UV stage slow

Sreenivasulu · Post by **Sreenivasulu** » Tue Jun 08, 2004 12:38 am

I am using an UV stage for inserting multiple records for a single record in the source . This turns out to be quite slow hence i have got the
multiple records in the source by doing a join (using sql). Is there anyway we can optimize the performance of a UV stage

Regards

vmcburney · Post by **vmcburney** » Tue Jun 08, 2004 12:55 am

Which part of the process is slow? The population of the UV table, the join statement or the processing of the multiplied rows?

What are your requirements for turning a single row into multiple rows? Perhaps there is a more efficient way to do it without touching data down to a UV table.

ray.wurlod · Post by **ray.wurlod** » Tue Jun 08, 2004 5:51 pm

Do a run of your job from Director. In the Job Run Options dialog (where you enter parameters, etc.) choose the Tracing tab, select the active stage (Transformer stage) and enable collection of statistics.

One extra event will be logged; it will tell you what proportion of the time was spend doing what, so you can identify the "hot spots".

Why did you choose a UV stage? Surely a hashed file stage would be faster - you can cache it in memory for writing, for one thing. (It's not clear from your post what you're trying to accomplish.)

You can optimize selection using a join in a UV stage in the same way you would in any other database, by indexing the columns participating in the join. But I'm not sure this is what you need.

Sreenivasulu · Post by **Sreenivasulu** » Tue Jun 08, 2004 11:29 pm

Ray,VMC:

I am not using a hash file since it would only take a first matching record whereas a UV stage can take multiple records if multiple records match.

Hope you are clear about my problem

Regards

ray.wurlod · Post by **ray.wurlod** » Wed Jun 09, 2004 12:32 am

No, not clear at all. A hashed file will take all records, but only the last will remain, since every update to a hashed file is a destructive overwrite.

A UV stage will only take matching records if you use one of the slow, double-operation, rules (insert or update, or update or insert, or replace (delete then insert)). After all, the UV stage uses SQL, which you can view.

What - exactly - are you trying to accomplish?

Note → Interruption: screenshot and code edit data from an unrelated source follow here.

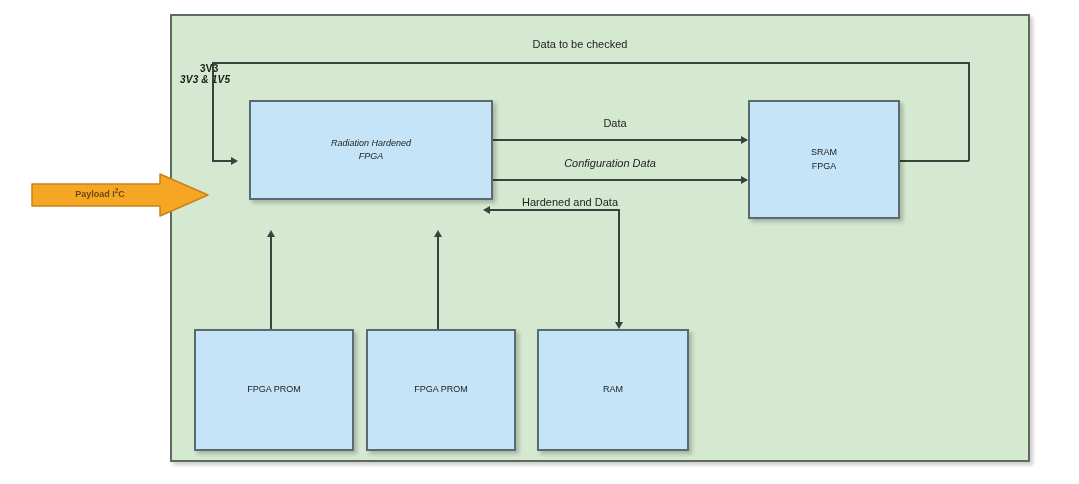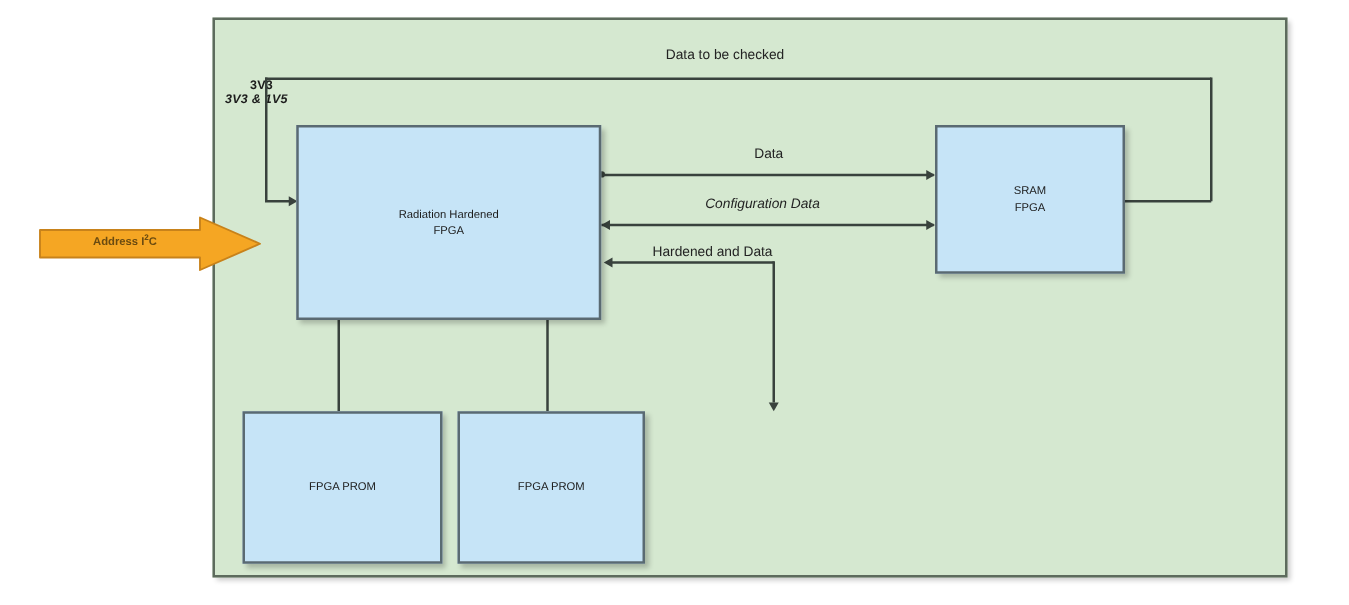--- a/index.html
+++ b/index.html
@@ -52,21 +52,21 @@
     display: flex;
     align-items: center;
     justify-content: center;
     text-align: center;
     color: #1c1c1c;
     font-size: 9px;
     line-height: 1.45;
     white-space: pre-line;
   }
 
-  #block-rad-fpga   { left: 237px; top: 100px; width: 244px; height: 156px; }
+  #block-rad-fpga   { left: 249px; top: 100px; width: 244px; height: 100px; font-style: italic; }
   #block-sram-fpga  { left: 748px; top: 100px; width: 152px; height: 119px; }
   #block-prom-1     { left: 194px; top: 329px; width: 160px; height: 122px; }
   #block-prom-2     { left: 366px; top: 329px; width: 150px; height: 122px; }
   #block-ram        { left: 537px; top: 329px; width: 152px; height: 122px; }
 
   
   .line-h, .line-v {
     position: absolute;
     background: #39423d;
   }
@@ -180,23 +180,24 @@
   <div class="block" id="block-rad-fpga">Radiation Hardened
 FPGA</div>
 
   <div class="block" id="block-sram-fpga">SRAM
 FPGA</div>
 
   <div class="block" id="block-prom-1">FPGA PROM</div>
 
   <div class="block" id="block-prom-2">FPGA PROM</div>
 
+  <div class="block" id="block-ram">RAM</div>
 
   <div id="payload-arrow">
     <svg width="180" height="46" viewBox="0 0 180 46">
       <polygon points="2,12 130,12 130,2 178,23 130,44 130,34 2,34" fill="#f5a623" stroke="#c8821a" stroke-width="1.5" stroke-linejoin="round"></polygon>
     </svg>
     <div class="arrow-label">
-      <span>Address I</span><sup>2</sup><span>C</span>
+      <span>Payload I</span><sup>2</sup><span>C</span>
     </div>
   </div>
 
 </div>
 
 </body></html>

Sreenivasulu · Post by **Sreenivasulu** » Wed Jun 09, 2004 1:14 am

Ray,

I am using the Hash file for lookup (not for writing into it). Hence if there
are multiple matching records it would take the first matching record.
If i use a UV stage for lookup then i am able to transfer more than
one matching record to the target. But the issue is that the UV stage
is slow.

Regards

ray.wurlod · Post by **ray.wurlod** » Wed Jun 09, 2004 2:06 am

If you're performing a lookup against a hashed file, you're getting the only match. Not the first, not the last, the only match.

Create an index on the UV table underlying the UV stage, on the key column(s). If there are any other constrained columns, index these too.

Get to a TCL prompt (or use the Adminstrator client's Command window) and execute the generated SQL with the EXPLAIN keyword appended (ahead of the semi-colon). This will show you that the default SELECT uses a table scan. Of course it's slow. You haven't done anything to assist the query. UV tables are not automatically indexed on any column; if you're selecting on the entire primary key it can use a hashing algorithm; your requirement suggests that you are selecting on a secondary key. Index it.

If you really want slow, substitute an ODBC stage!

You will never, ever, get the performance out of a UV stage (which is using SQL to query a disk-based table) that you will get out of a Hashed File stage (which uses hashing algorithm to directly access the required record in memory). Memory access speed is at least 1000 times faster than disk access speed.